== Segment start ==

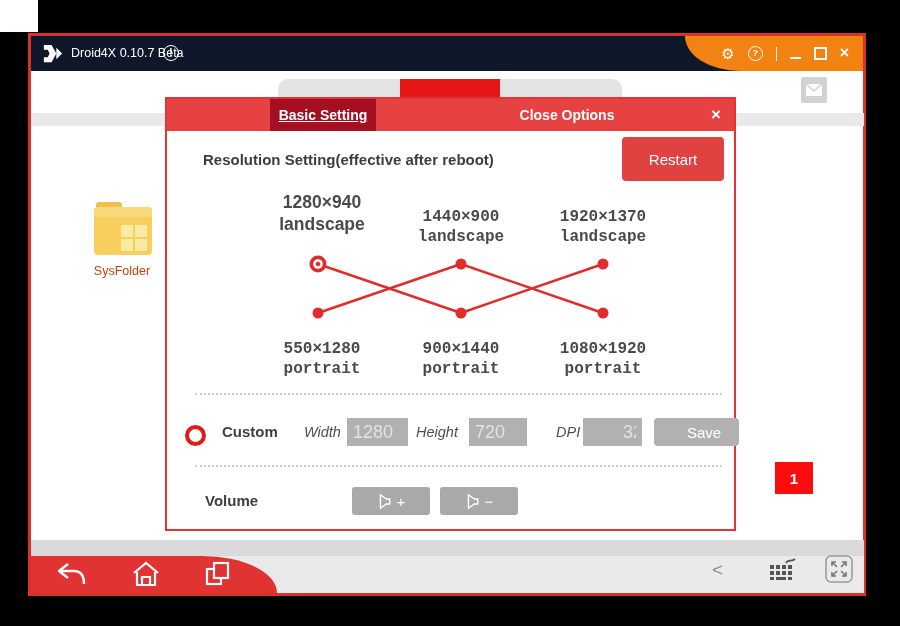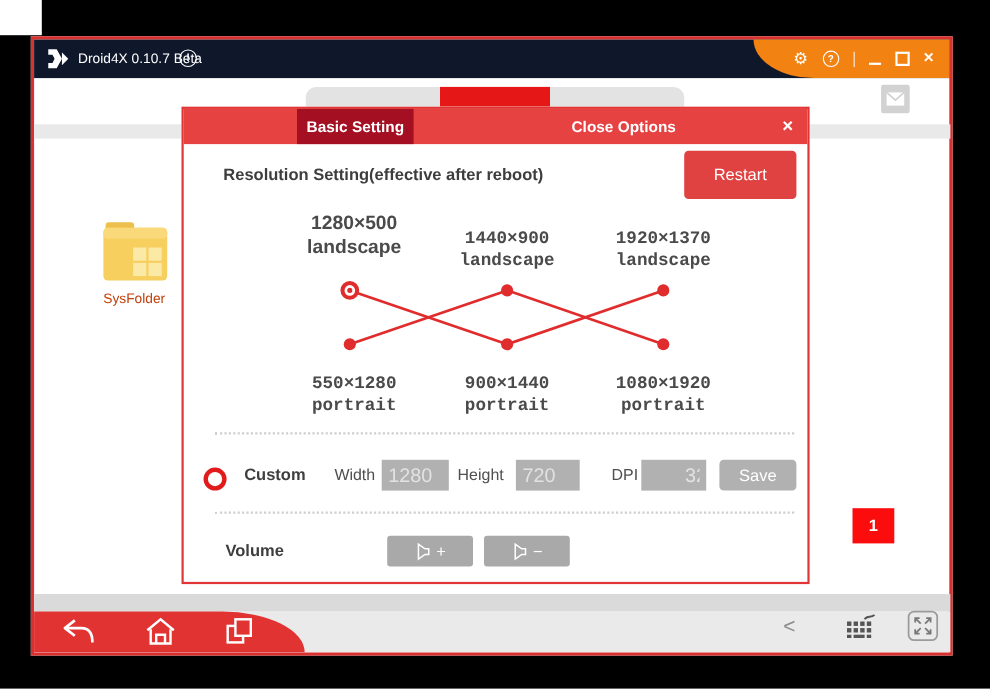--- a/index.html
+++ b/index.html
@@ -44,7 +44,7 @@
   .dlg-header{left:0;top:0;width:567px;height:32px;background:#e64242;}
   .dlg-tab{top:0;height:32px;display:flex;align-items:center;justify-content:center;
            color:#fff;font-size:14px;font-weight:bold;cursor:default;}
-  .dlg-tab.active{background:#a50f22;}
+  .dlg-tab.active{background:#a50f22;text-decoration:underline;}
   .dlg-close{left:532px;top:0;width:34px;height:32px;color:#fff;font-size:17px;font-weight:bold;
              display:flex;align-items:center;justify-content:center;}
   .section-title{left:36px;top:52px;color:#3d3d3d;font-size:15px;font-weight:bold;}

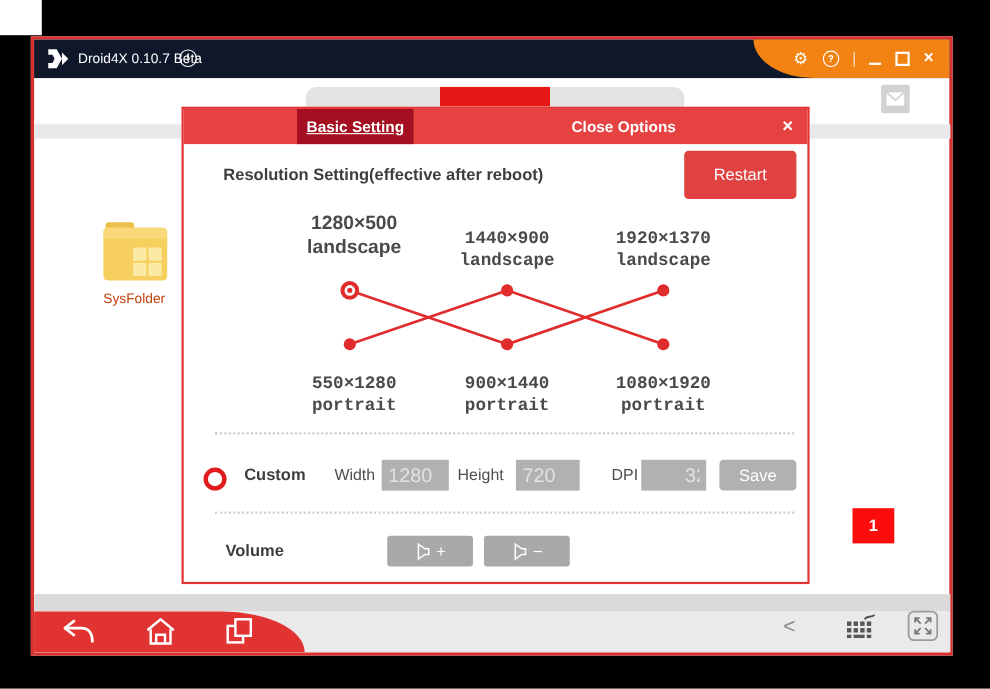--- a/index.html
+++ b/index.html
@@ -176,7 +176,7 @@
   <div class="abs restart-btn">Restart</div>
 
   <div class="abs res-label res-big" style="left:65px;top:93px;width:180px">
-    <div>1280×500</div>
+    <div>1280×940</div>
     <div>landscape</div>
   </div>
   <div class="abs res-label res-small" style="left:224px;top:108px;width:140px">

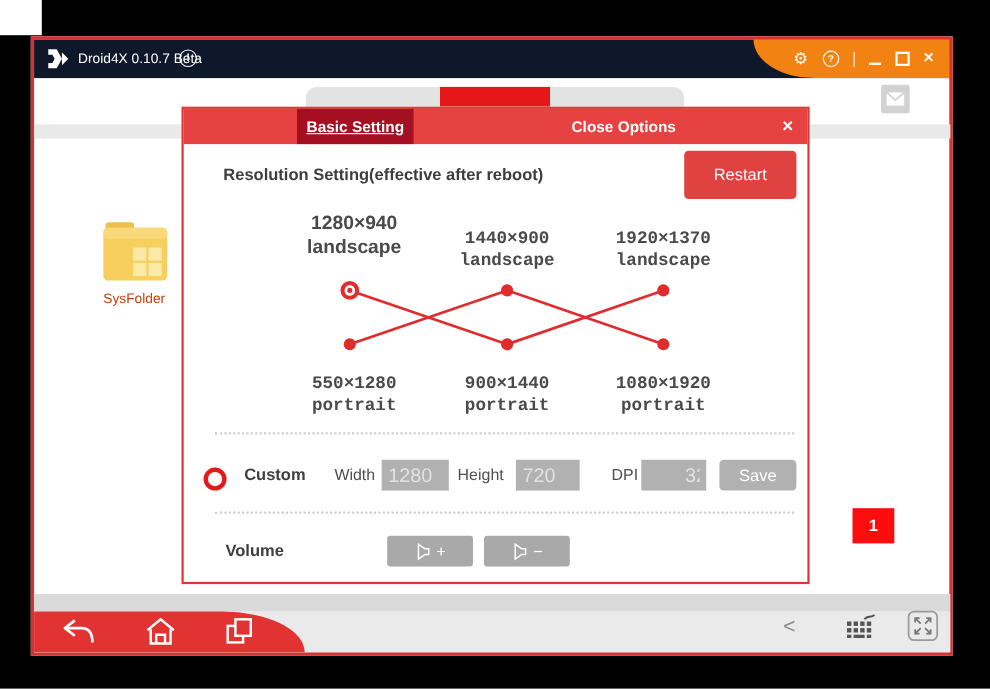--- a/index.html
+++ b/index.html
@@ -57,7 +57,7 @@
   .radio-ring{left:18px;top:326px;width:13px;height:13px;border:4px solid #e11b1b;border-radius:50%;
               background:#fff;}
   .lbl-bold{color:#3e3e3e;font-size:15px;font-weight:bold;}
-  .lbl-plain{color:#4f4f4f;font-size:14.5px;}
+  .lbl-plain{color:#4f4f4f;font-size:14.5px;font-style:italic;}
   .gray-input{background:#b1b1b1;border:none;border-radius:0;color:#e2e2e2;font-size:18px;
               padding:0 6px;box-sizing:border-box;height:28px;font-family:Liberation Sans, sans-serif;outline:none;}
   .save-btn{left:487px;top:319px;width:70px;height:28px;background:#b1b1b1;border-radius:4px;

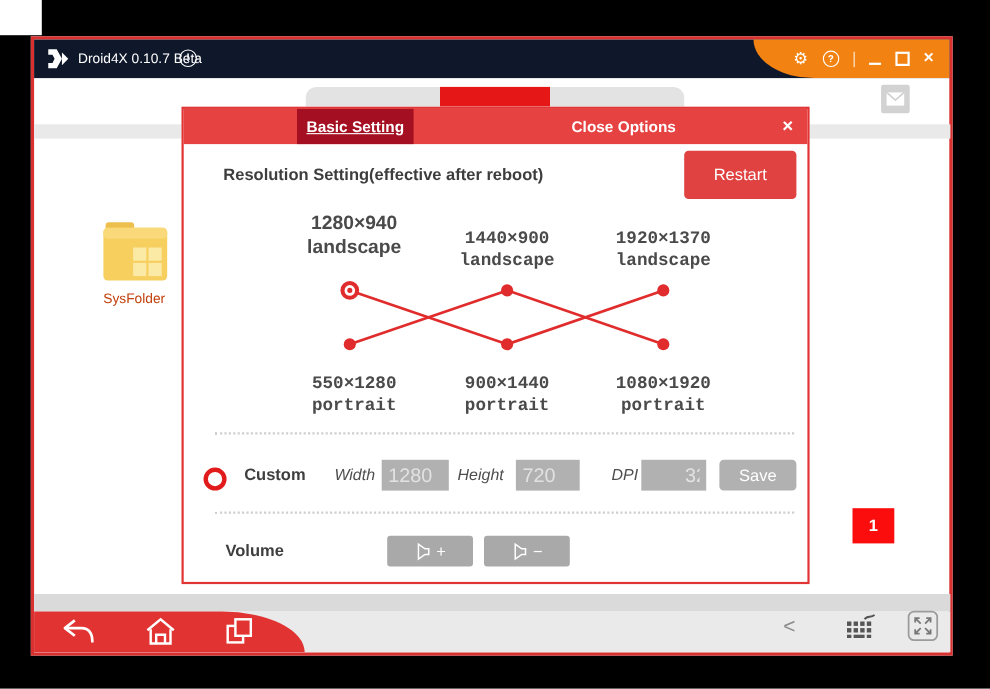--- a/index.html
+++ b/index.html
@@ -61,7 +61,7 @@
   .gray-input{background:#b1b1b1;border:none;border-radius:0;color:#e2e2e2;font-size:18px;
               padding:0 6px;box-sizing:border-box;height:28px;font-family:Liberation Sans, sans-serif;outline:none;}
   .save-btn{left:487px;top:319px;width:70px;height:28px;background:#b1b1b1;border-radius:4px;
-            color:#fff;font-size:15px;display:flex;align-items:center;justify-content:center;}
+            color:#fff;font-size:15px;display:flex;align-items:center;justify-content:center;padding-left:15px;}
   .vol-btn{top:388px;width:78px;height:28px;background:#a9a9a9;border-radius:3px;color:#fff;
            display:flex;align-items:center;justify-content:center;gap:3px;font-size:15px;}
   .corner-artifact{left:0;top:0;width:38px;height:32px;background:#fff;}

== Segment end ==

### What the task requires
Return the records word for word, leaving every picture out of the copy.

### Your solution
--- a/index.html
+++ b/index.html
@@ -44,7 +44,7 @@
   .dlg-header{left:0;top:0;width:567px;height:32px;background:#e64242;}
   .dlg-tab{top:0;height:32px;display:flex;align-items:center;justify-content:center;
            color:#fff;font-size:14px;font-weight:bold;cursor:default;}
-  .dlg-tab.active{background:#a50f22;}
+  .dlg-tab.active{background:#a50f22;text-decoration:underline;}
   .dlg-close{left:532px;top:0;width:34px;height:32px;color:#fff;font-size:17px;font-weight:bold;
              display:flex;align-items:center;justify-content:center;}
   .section-title{left:36px;top:52px;color:#3d3d3d;font-size:15px;font-weight:bold;}

--- a/index.html
+++ b/index.html
@@ -176,7 +176,7 @@
   <div class="abs restart-btn">Restart</div>
 
   <div class="abs res-label res-big" style="left:65px;top:93px;width:180px">
-    <div>1280×500</div>
+    <div>1280×940</div>
     <div>landscape</div>
   </div>
   <div class="abs res-label res-small" style="left:224px;top:108px;width:140px">

--- a/index.html
+++ b/index.html
@@ -57,7 +57,7 @@
   .radio-ring{left:18px;top:326px;width:13px;height:13px;border:4px solid #e11b1b;border-radius:50%;
               background:#fff;}
   .lbl-bold{color:#3e3e3e;font-size:15px;font-weight:bold;}
-  .lbl-plain{color:#4f4f4f;font-size:14.5px;}
+  .lbl-plain{color:#4f4f4f;font-size:14.5px;font-style:italic;}
   .gray-input{background:#b1b1b1;border:none;border-radius:0;color:#e2e2e2;font-size:18px;
               padding:0 6px;box-sizing:border-box;height:28px;font-family:Liberation Sans, sans-serif;outline:none;}
   .save-btn{left:487px;top:319px;width:70px;height:28px;background:#b1b1b1;border-radius:4px;

--- a/index.html
+++ b/index.html
@@ -61,7 +61,7 @@
   .gray-input{background:#b1b1b1;border:none;border-radius:0;color:#e2e2e2;font-size:18px;
               padding:0 6px;box-sizing:border-box;height:28px;font-family:Liberation Sans, sans-serif;outline:none;}
   .save-btn{left:487px;top:319px;width:70px;height:28px;background:#b1b1b1;border-radius:4px;
-            color:#fff;font-size:15px;display:flex;align-items:center;justify-content:center;}
+            color:#fff;font-size:15px;display:flex;align-items:center;justify-content:center;padding-left:15px;}
   .vol-btn{top:388px;width:78px;height:28px;background:#a9a9a9;border-radius:3px;color:#fff;
            display:flex;align-items:center;justify-content:center;gap:3px;font-size:15px;}
   .corner-artifact{left:0;top:0;width:38px;height:32px;background:#fff;}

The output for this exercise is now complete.